Scan the records beneath this line for the line holding "subtotal: 833.42 -> 681.89" and the line holding "total: 754.32 -> 682.79", then transcribe exactly those two and all lines between.

+++ Source material

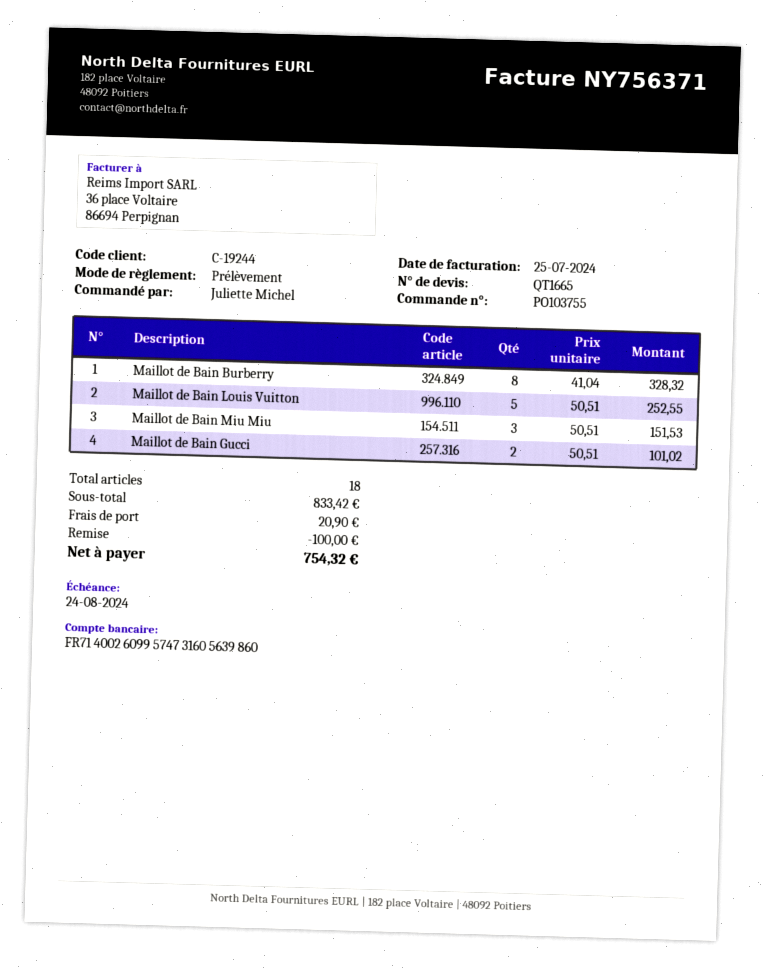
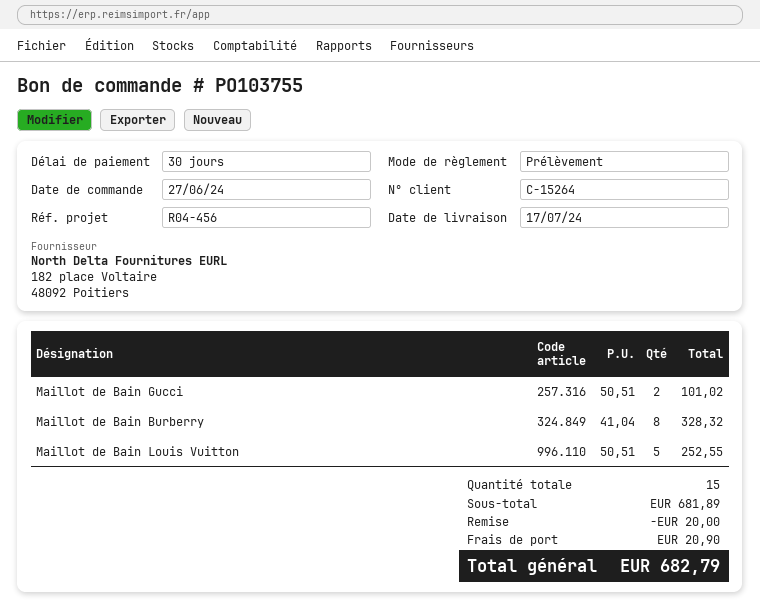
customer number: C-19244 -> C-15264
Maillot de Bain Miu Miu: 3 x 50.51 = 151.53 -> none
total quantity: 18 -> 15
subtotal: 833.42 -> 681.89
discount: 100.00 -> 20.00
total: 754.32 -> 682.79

++++++
+++ Source material

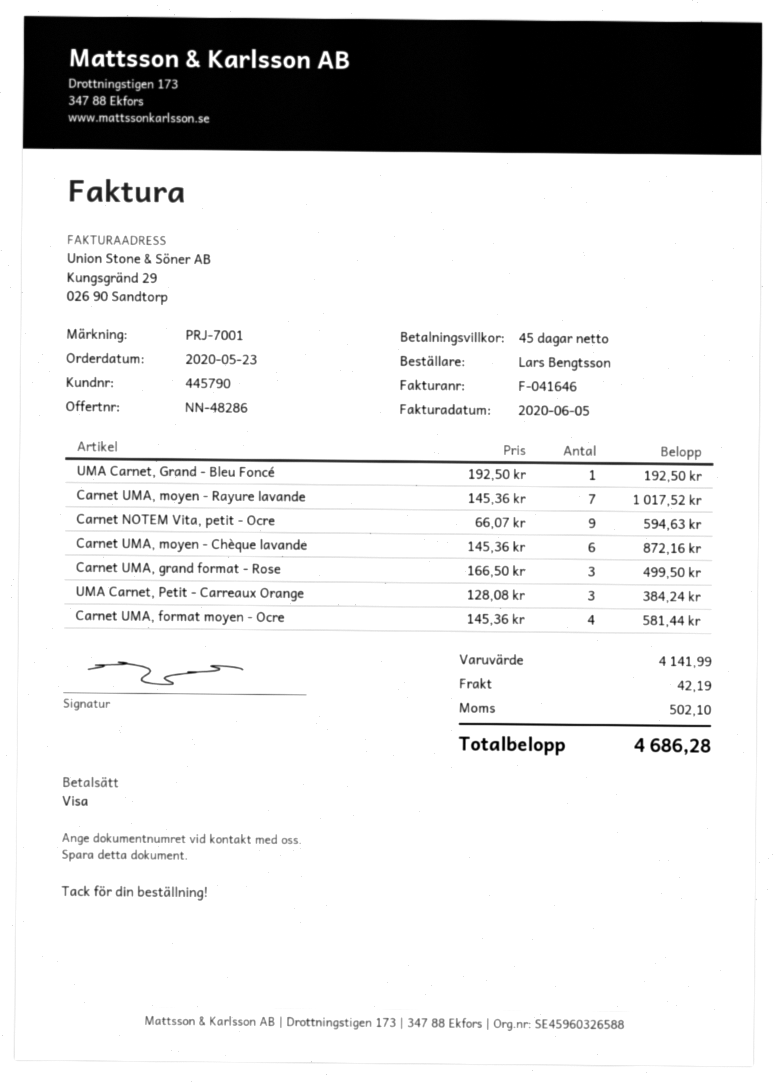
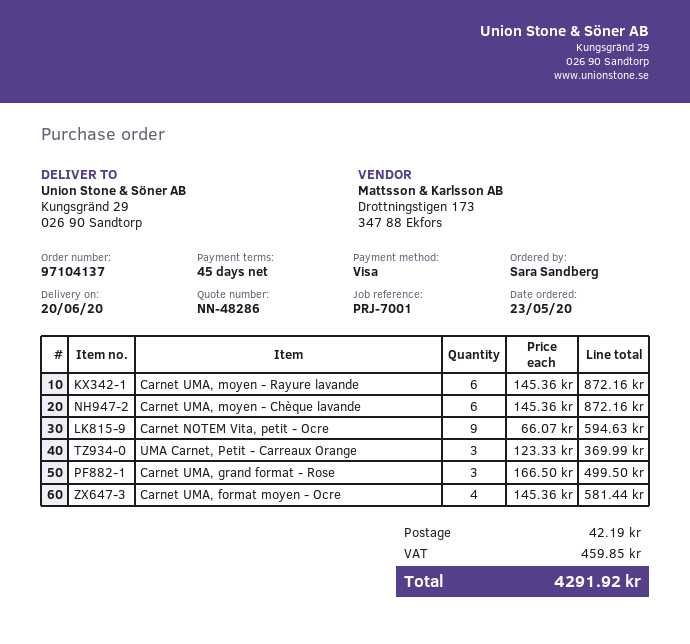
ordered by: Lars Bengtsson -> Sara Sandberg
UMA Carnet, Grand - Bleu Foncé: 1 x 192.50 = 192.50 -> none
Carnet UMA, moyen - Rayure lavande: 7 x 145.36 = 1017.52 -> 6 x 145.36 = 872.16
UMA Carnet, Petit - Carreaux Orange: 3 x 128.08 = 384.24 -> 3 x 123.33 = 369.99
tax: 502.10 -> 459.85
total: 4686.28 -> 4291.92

++++++

§ Answer box
subtotal: 833.42 -> 681.89
discount: 100.00 -> 20.00
total: 754.32 -> 682.79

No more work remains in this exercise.